▸ **INPUT DATA**
□ □ □ □ □
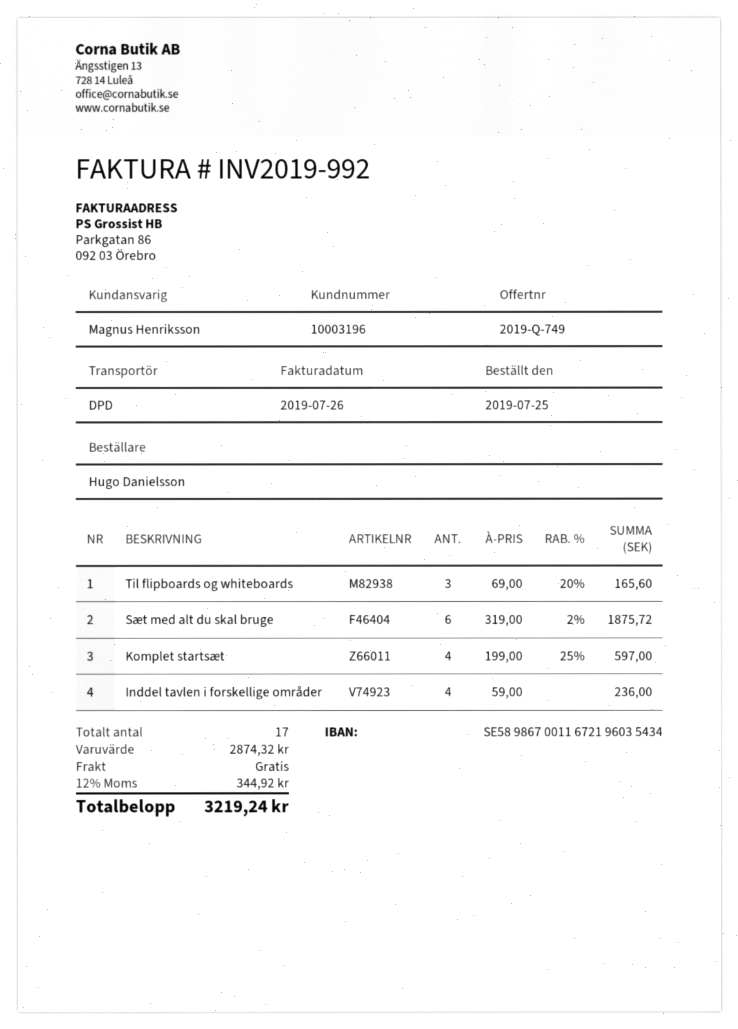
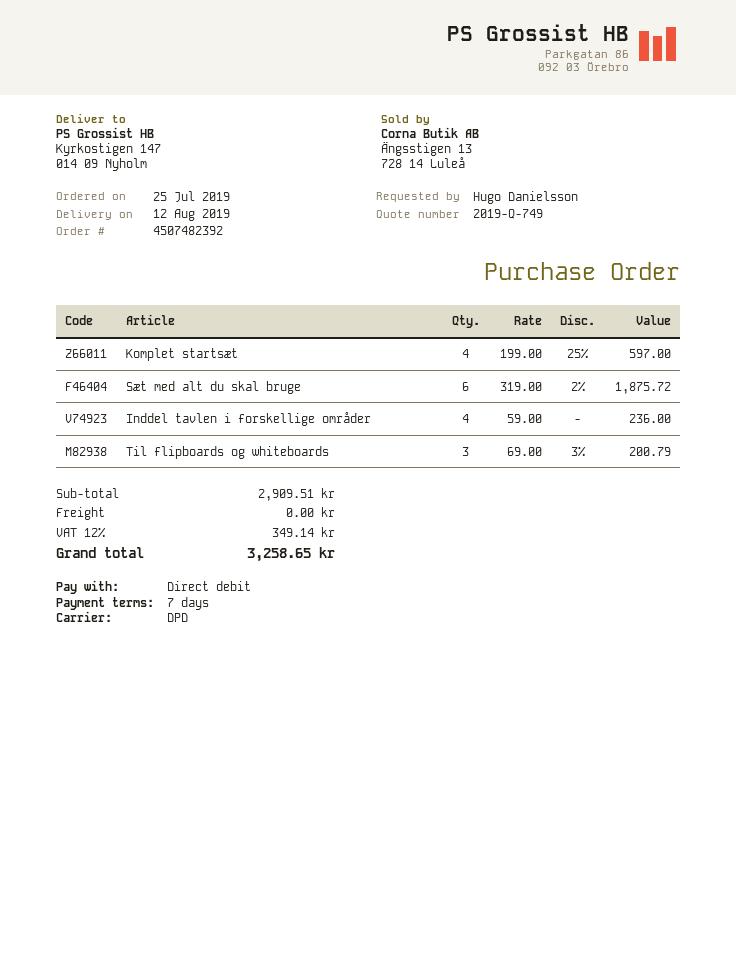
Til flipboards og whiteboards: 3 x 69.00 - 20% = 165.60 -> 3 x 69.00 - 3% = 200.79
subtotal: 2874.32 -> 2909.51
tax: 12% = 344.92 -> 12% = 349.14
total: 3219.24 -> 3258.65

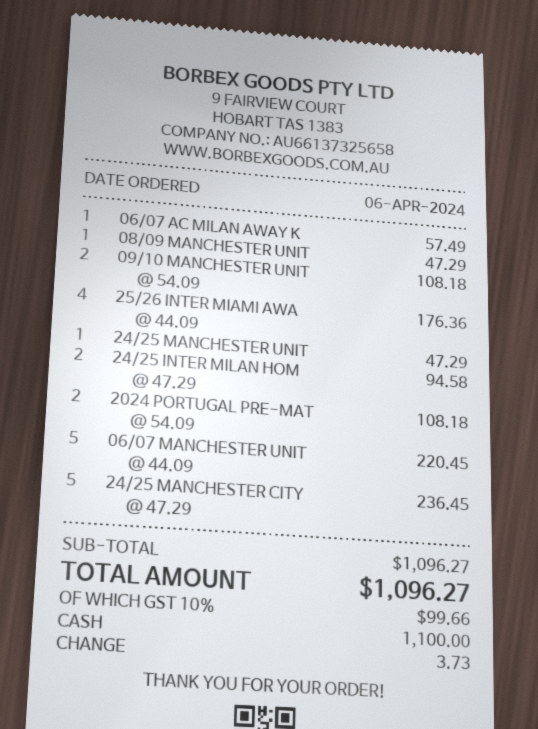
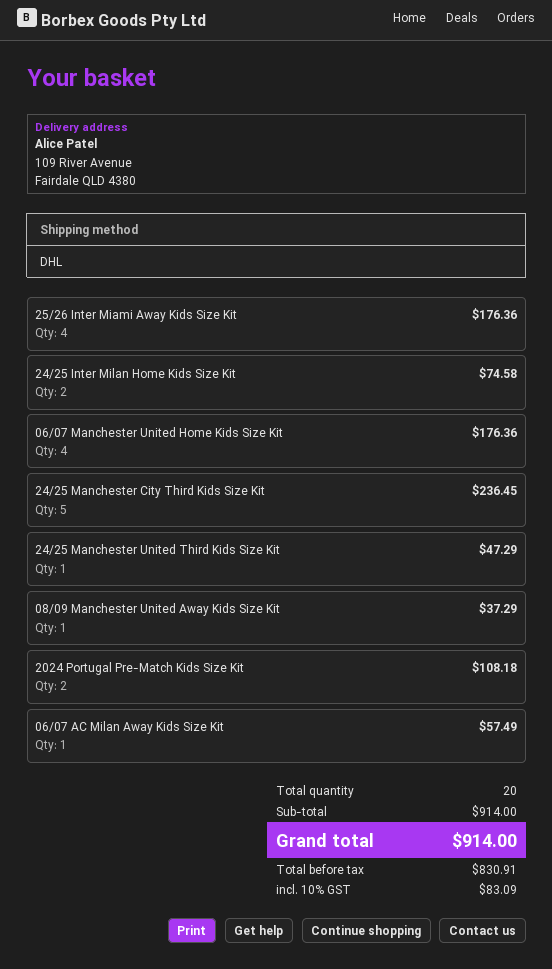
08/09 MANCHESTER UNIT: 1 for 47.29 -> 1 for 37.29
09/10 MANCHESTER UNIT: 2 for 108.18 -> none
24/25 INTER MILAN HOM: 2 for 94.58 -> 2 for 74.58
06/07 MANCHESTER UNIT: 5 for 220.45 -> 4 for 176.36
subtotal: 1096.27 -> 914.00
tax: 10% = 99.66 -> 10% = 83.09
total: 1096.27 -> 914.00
□ □ □ □ □
▸ **EXERCISE DETAILS**
Reproduce every line from the preceding data in which the word "MANCHESTER" can be found.

▸ **RESPONSE TO THIS TASK**
08/09 MANCHESTER UNIT: 1 for 47.29 -> 1 for 37.29
09/10 MANCHESTER UNIT: 2 for 108.18 -> none
06/07 MANCHESTER UNIT: 5 for 220.45 -> 4 for 176.36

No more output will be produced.